Autre objectif affiché du rapport : « consolider la confiance » des épargnants français dans l’épargne populaire.

Le rapport réaffirme avant tout la nécessité de maintenir les avantages fiscaux et sociaux adossés aux  produits d’épargne salariale et de retraite et de poursuivre l’objectif de doublement du plafond du Livret A, déjà entamé par le gouvernement.
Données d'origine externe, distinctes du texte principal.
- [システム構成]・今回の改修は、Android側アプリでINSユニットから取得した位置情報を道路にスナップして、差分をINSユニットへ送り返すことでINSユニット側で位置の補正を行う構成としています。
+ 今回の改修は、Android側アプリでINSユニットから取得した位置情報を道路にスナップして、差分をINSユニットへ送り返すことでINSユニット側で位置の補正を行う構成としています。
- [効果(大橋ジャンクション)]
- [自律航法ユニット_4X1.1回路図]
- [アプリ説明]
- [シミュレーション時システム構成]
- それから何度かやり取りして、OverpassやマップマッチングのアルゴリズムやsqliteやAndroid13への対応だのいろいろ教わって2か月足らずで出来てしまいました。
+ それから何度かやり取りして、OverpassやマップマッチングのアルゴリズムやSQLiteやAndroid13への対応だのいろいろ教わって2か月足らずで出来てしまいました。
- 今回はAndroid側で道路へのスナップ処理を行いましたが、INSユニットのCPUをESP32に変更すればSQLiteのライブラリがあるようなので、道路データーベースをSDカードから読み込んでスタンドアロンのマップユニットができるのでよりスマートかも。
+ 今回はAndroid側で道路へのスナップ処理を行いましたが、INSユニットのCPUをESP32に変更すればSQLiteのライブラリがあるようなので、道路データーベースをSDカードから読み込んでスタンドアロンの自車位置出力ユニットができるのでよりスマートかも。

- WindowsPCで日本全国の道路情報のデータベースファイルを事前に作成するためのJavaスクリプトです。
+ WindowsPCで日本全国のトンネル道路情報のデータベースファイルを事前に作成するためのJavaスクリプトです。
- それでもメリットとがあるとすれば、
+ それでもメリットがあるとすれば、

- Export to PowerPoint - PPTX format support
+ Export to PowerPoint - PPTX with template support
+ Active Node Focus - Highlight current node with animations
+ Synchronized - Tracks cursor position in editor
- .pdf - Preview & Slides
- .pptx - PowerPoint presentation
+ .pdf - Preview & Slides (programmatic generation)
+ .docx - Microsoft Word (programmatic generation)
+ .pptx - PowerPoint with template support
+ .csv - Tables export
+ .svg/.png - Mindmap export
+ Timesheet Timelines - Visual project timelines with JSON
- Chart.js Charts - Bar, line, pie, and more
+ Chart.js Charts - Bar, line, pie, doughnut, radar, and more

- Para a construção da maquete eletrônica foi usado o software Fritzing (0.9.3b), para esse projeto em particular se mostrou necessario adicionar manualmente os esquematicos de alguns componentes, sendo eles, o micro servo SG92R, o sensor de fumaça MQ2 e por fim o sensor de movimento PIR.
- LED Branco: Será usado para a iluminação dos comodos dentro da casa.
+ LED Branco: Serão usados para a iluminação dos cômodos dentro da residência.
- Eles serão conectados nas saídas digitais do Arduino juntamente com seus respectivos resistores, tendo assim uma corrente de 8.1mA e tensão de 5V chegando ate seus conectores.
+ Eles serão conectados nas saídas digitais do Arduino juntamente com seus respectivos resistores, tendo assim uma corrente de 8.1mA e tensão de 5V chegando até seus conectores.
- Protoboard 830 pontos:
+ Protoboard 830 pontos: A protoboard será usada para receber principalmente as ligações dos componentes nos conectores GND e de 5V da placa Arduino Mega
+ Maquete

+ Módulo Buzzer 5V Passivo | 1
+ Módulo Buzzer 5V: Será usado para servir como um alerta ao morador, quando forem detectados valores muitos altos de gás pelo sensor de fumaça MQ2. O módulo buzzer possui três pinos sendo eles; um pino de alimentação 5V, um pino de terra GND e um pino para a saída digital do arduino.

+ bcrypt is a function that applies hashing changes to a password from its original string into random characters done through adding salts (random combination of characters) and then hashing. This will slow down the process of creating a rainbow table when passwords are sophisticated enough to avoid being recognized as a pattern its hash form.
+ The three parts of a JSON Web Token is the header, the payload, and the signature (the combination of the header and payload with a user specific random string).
Ces ressources supplémentaires permettraient ainsi de dégager entre 10 et 20 milliards d’euros pour financer de grandes infrastructures et « un droit de refinancement jusqu’à 10 milliards d’euros pourrait être ouvert dès 2013 pour le financement des entreprises ».

Des mesures qui visent finalement les hauts revenus

De l’aveu de Karine Berger dans un entretien à Challenges réalisé en mars, l’ensemble des mesures proposées concernera surtout les hauts revenus : seuls ces ménages peuvent se permette « une dose de risque » dans un contexte économique déprimé.

Pas de refonte majeure du système

Que les banquiers et les assureurs se rassurent, le rapport ne propose aucun grand bouleversement mais des réaménagements fiscaux et structurels afin d’inciter les particuliers à orienter leur épargne vers des placements plus risqués  pour contribuer au financement des PME et ETI françaises :« Il serait au demeurant tout à fait inapproprié, dans le contexte de croissance faible que nous connaissons en France et en Europe et eu égard à la situation des finances publiques, de peser davantage sur la demande intérieure en développant de nouveaux produits et de nouvelles incitations fiscales visant à relever le niveau d’épargne des Français » indiquent les deux rapporteurs.

Pas question, donc, de modifier la fiscalité de l’épargne en profondeur mais plutôt d’assurer sa stabilité, « vecteur de confiance » des épargnants français.

Ces mesures devraient être examinées et discutées par le gouvernement cet été avant d’être débattues à l’Assemblée Nationale dès l’automne 2013.